(Items from a dataset)
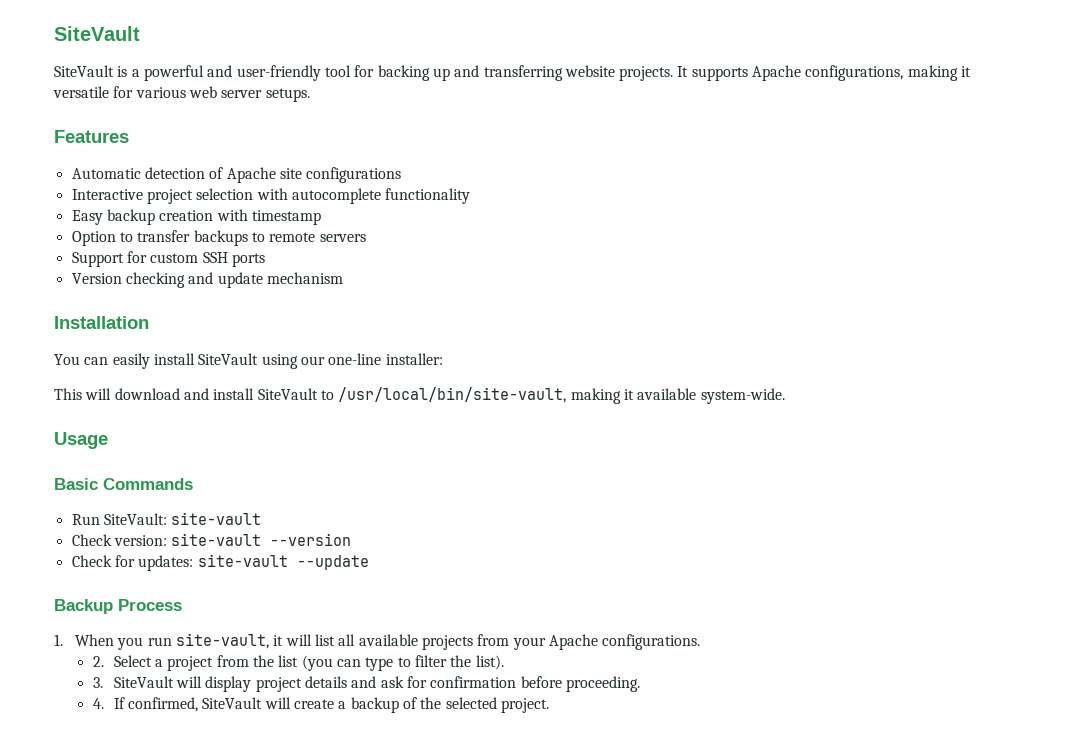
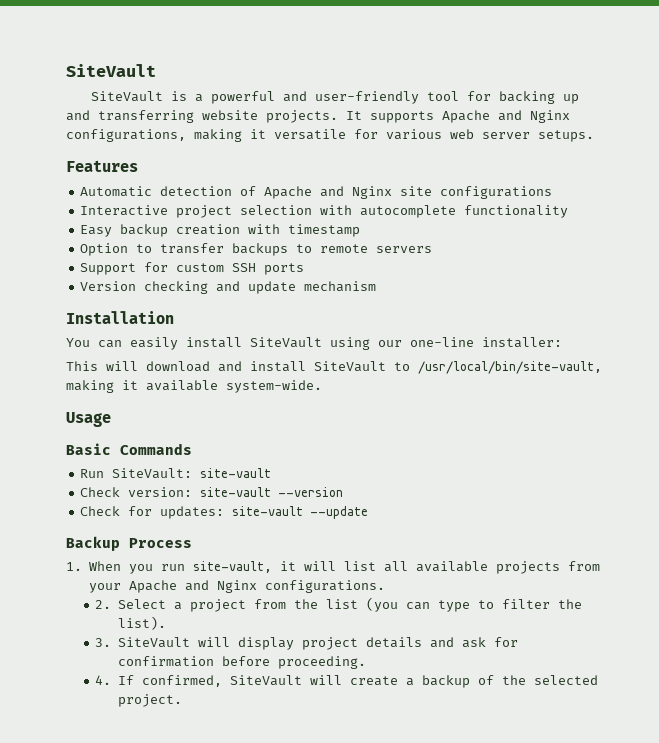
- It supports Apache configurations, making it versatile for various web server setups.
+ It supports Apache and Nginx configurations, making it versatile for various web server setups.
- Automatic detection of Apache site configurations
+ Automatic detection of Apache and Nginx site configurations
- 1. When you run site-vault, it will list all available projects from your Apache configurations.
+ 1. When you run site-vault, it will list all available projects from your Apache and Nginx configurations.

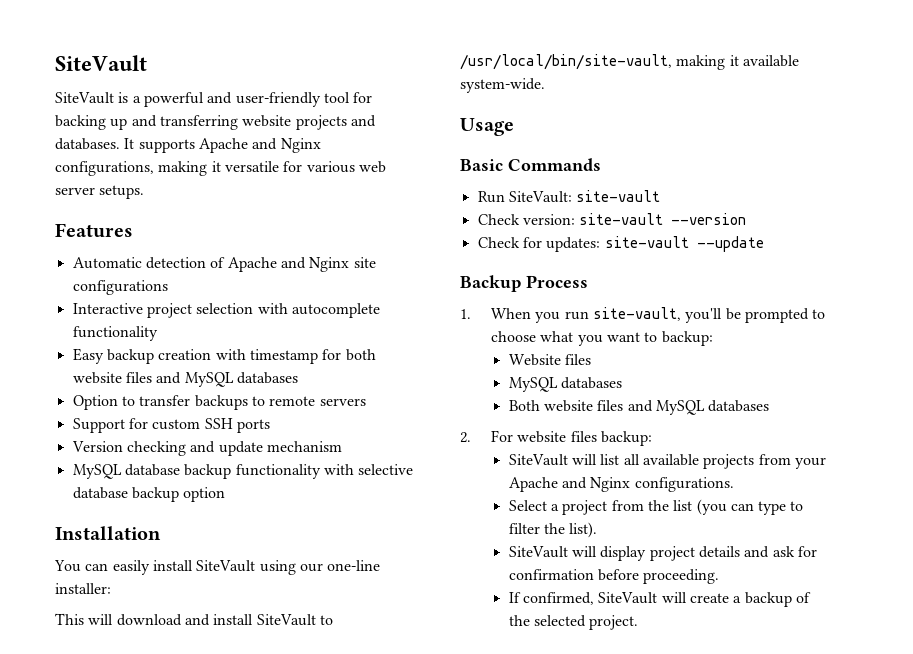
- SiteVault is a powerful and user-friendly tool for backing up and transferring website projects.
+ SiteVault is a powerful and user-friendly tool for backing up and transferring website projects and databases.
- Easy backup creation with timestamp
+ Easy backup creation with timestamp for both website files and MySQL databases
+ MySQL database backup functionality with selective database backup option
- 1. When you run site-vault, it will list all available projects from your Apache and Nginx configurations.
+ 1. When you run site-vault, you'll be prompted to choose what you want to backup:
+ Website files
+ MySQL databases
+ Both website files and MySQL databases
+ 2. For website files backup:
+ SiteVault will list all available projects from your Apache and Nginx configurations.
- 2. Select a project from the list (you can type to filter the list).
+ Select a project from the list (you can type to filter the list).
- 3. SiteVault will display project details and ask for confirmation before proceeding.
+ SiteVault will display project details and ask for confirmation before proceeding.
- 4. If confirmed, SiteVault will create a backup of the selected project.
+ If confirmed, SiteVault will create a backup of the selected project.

__PROBLEM DETAILS__. For the word "Easy", tally the lines of the entries in which it appears and give the total alone.

__ANSWER TO THE PROBLEM__. 2